To estimate whether low UA levels are due to internal factors, that is, upstream changes in the purine metabolic system, or other extrinsic factors, assuming that downstream metabolites were generated along metabolic pathway, we also performed the regression analysis using a GLM formulated as follows:

$${\rm{y}}={{\rm{\alpha }}}_{{\rm{b}}}+{{\rm{\beta }}}_{{\rm{b}}}{\rm{x}}+{\rm{z}}({{\rm{\alpha }}}_{{\rm{p}}}+{{\rm{\beta }}}_{{\rm{p}}}{\rm{x}})+({\rm{error}})$$

where x represents the upstream metabolite concentration, y the downstream metabolite concentration and z a dummy variable (1 for PD, 0 for control). For the parameter, αb is the baseline for effects due to extrinsic factors, βb is the standard effects of upstream, αp the change in effects due to different paths caused by PD, and βp the amount of change in the effect due to upstream.

We noted the outlines of the theoretical derivation of the GLM designed to analyze the dynamics of the purine metabolic pathway in PD patients compared to a control group in Supplementary information (SI).
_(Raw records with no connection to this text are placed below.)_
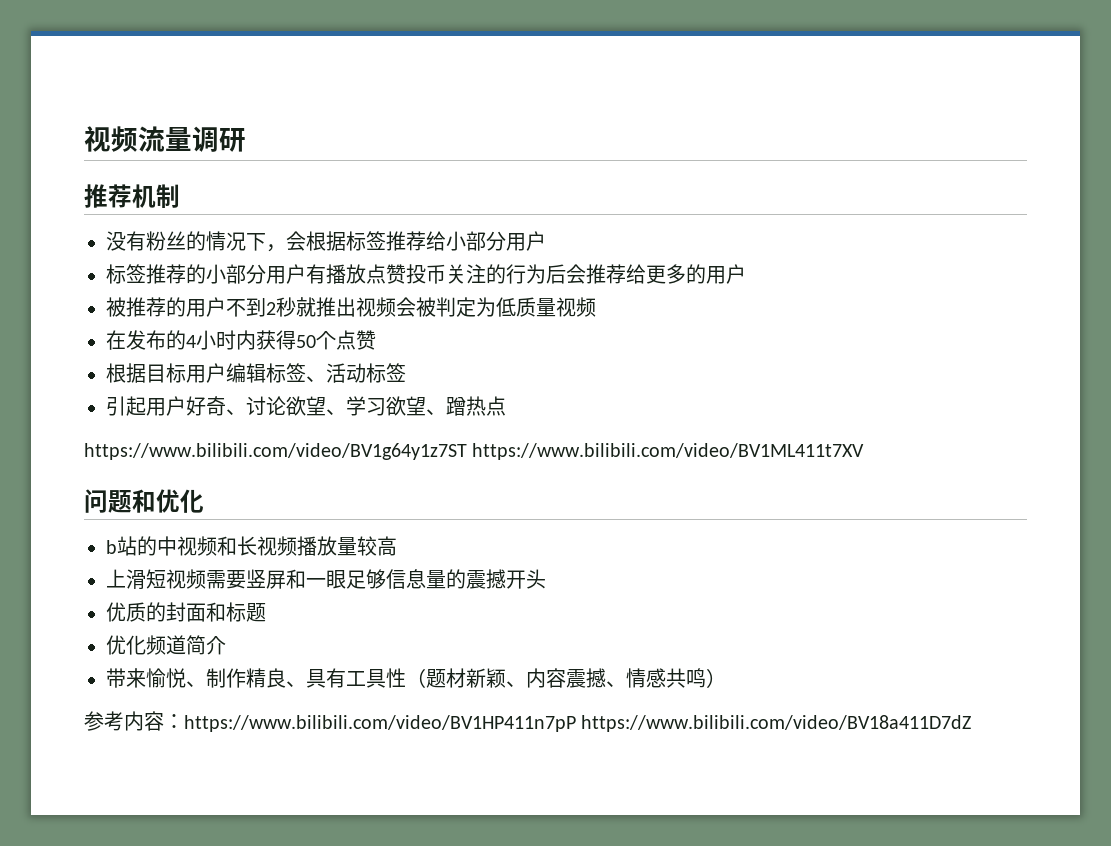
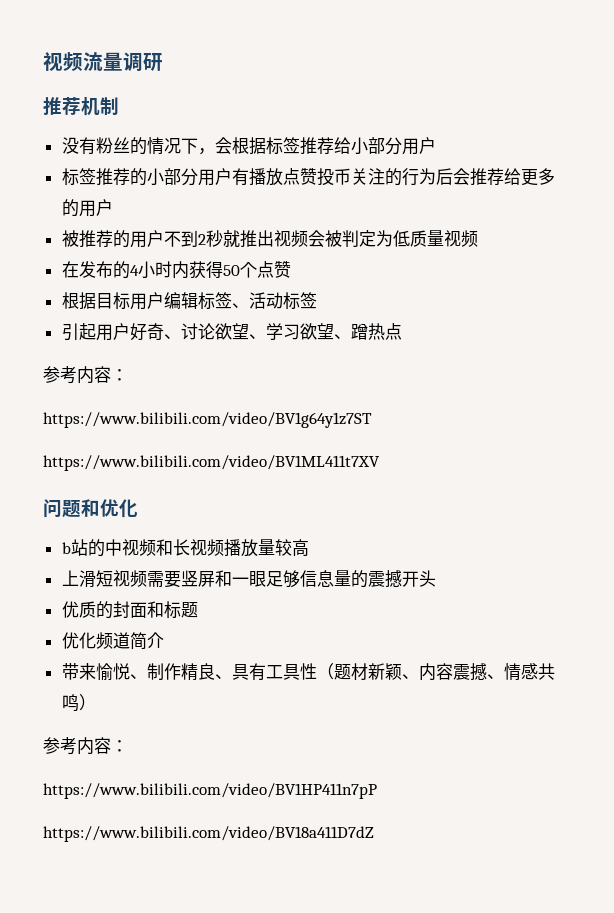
  引起用户好奇、讨论欲望、学习欲望、蹭热点
+ 参考内容：
- https://www.bilibili.com/video/BV1g64y1z7ST https://www.bilibili.com/video/BV1ML411t7XV
+ https://www.bilibili.com/video/BV1g64y1z7ST
+ https://www.bilibili.com/video/BV1ML411t7XV
  带来愉悦、制作精良、具有工具性（题材新颖、内容震撼、情感共鸣）
- 参考内容：https://www.bilibili.com/video/BV1HP411n7pP https://www.bilibili.com/video/BV18a411D7dZ
+ 参考内容：
+ https://www.bilibili.com/video/BV1HP411n7pP
+ https://www.bilibili.com/video/BV18a411D7dZ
It models how inosine, hypoxanthine, xanthine, and UA concentrations change over time within this pathway, as illustrated in Figure 1SI. These changes are characterized by the influx rates from external sources to each substance, their reaction rates for conversion to downstream substances, and their efflux rates. Internal factors are defined as upstream changes in the purine metabolic pathway affecting metabolite concentrations. External factors encompass influences outside the metabolic pathway, including clinical variables such as age, sex, and weight, which are considered potential modifiers of metabolic processes.

We assumed that at a stable state, the concentrations of these substances approximate specific equilibrium values, which may vary among individuals due to factors like pathological state, age, sex, and weight. It suggests that the conversion efficiency from upstream to downstream substances within the purine metabolism pathway could be altered in PD, affecting the reaction rate coefficients. These coefficients are hypothesized to differ between the PD and control groups, reflecting the potential impact of the disease on purine metabolism.

Additionally, we considered the influence of confounding factors such as sex, age, and body weight on these coefficients, modeling their relationship linearly. The objective is to understand how PD-specific changes in the purine metabolic pathway could contribute to the disease’s pathology, offering insights that might aid in diagnosis and treatment. Figure 1SI and Table 1SI summarize the purine metabolic pathway and the GLM parameters and interpretations, respectively, providing a clear framework for this analysis.